=== WHAT YOU ARE ASKED TO DO ===
Please tally the lines of the listing that hold the string "fill", and reply with that total only.

=== RECORDS SUPPLIED ===
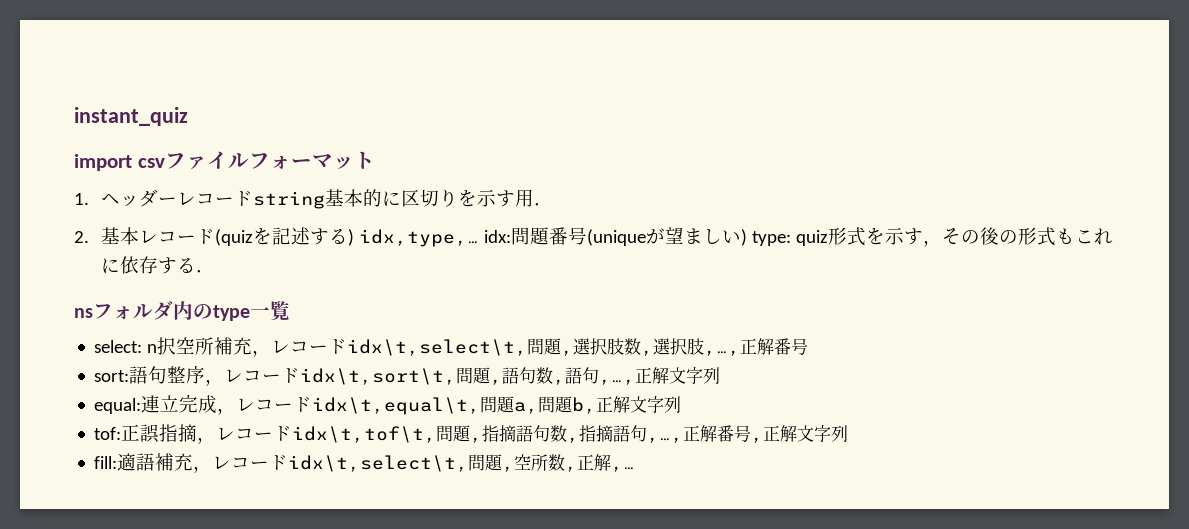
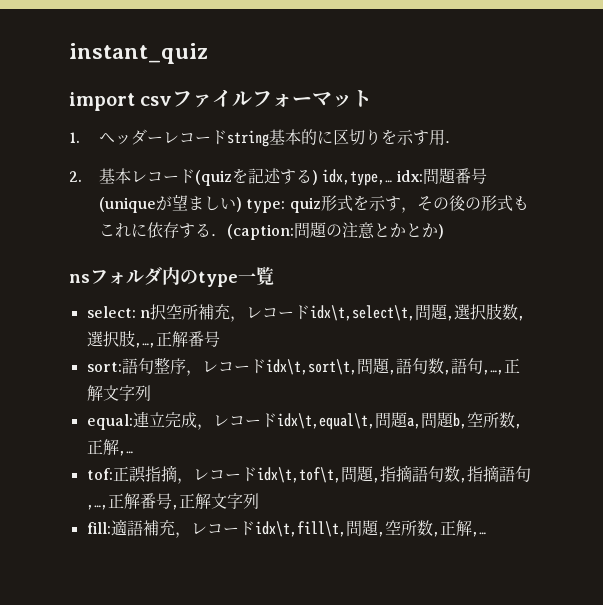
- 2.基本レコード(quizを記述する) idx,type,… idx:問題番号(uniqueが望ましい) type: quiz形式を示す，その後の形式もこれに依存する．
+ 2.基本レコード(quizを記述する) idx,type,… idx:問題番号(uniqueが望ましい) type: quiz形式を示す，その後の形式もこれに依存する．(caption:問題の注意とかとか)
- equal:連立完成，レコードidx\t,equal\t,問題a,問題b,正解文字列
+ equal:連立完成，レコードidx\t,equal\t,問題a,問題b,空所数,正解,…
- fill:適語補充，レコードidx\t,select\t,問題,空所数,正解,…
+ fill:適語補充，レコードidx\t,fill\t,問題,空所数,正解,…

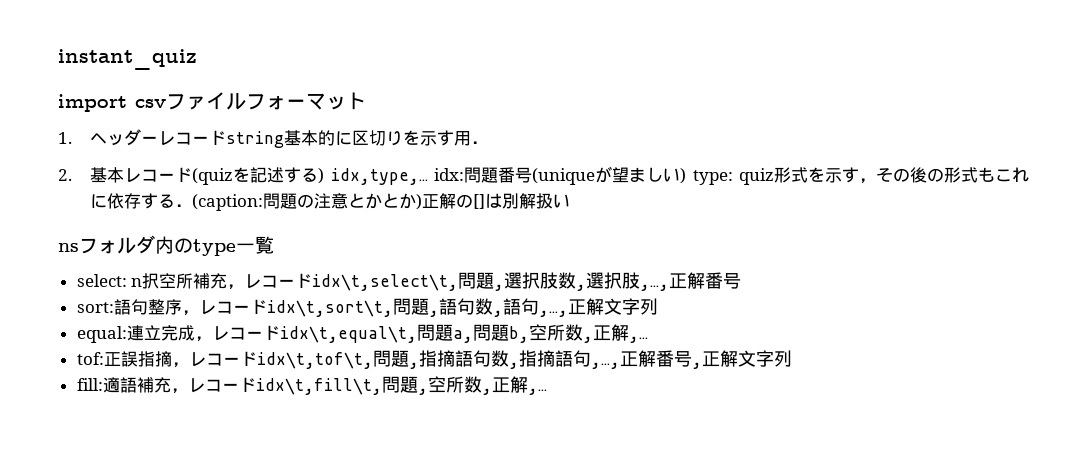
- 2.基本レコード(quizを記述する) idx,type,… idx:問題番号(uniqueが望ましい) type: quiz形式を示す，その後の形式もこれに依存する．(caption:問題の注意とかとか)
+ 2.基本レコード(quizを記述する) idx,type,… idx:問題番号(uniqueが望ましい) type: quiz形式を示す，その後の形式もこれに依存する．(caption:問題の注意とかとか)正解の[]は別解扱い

---

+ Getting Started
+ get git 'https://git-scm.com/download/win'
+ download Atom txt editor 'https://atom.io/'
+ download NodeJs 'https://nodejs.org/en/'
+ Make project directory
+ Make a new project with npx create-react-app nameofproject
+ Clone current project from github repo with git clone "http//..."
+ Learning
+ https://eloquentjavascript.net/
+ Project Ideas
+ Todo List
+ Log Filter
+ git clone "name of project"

--

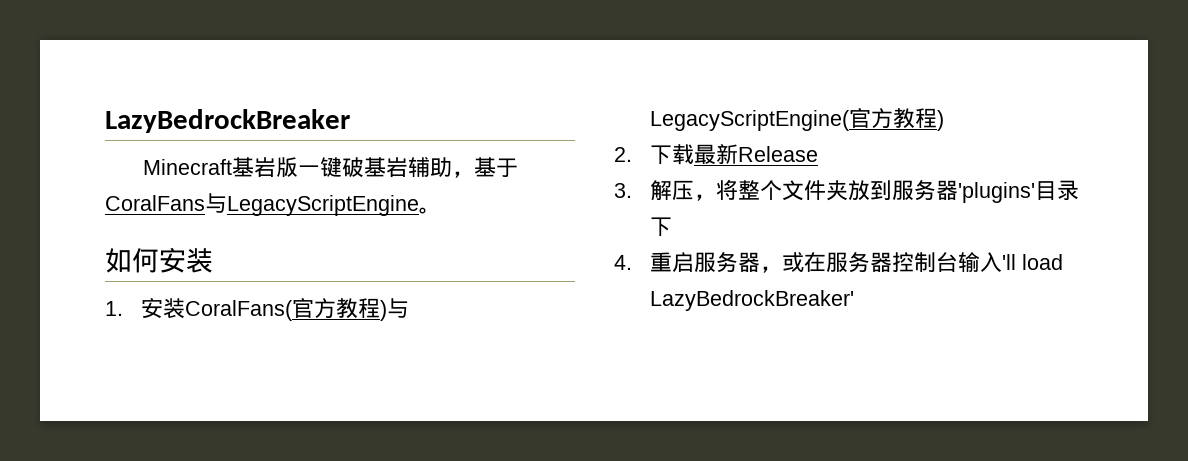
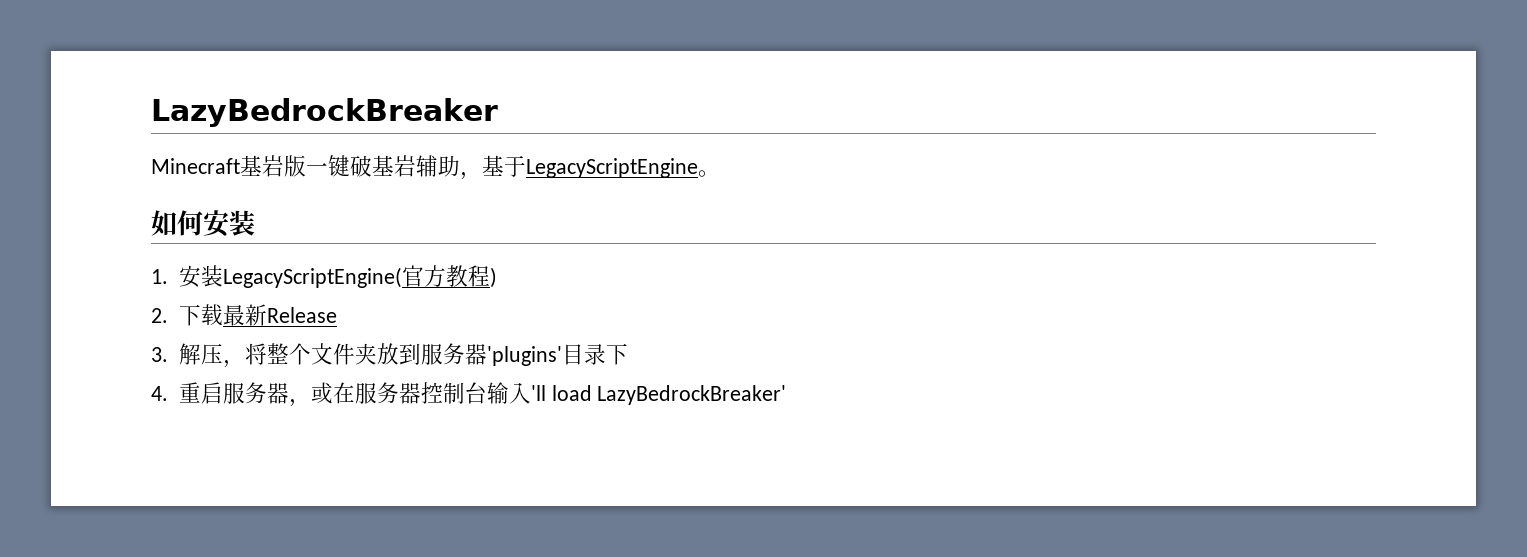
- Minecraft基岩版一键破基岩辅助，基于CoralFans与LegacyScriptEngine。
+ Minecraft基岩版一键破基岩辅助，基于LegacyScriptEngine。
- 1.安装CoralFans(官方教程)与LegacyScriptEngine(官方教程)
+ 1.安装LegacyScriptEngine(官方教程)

=== OUTPUT FOR THIS EXERCISE ===
2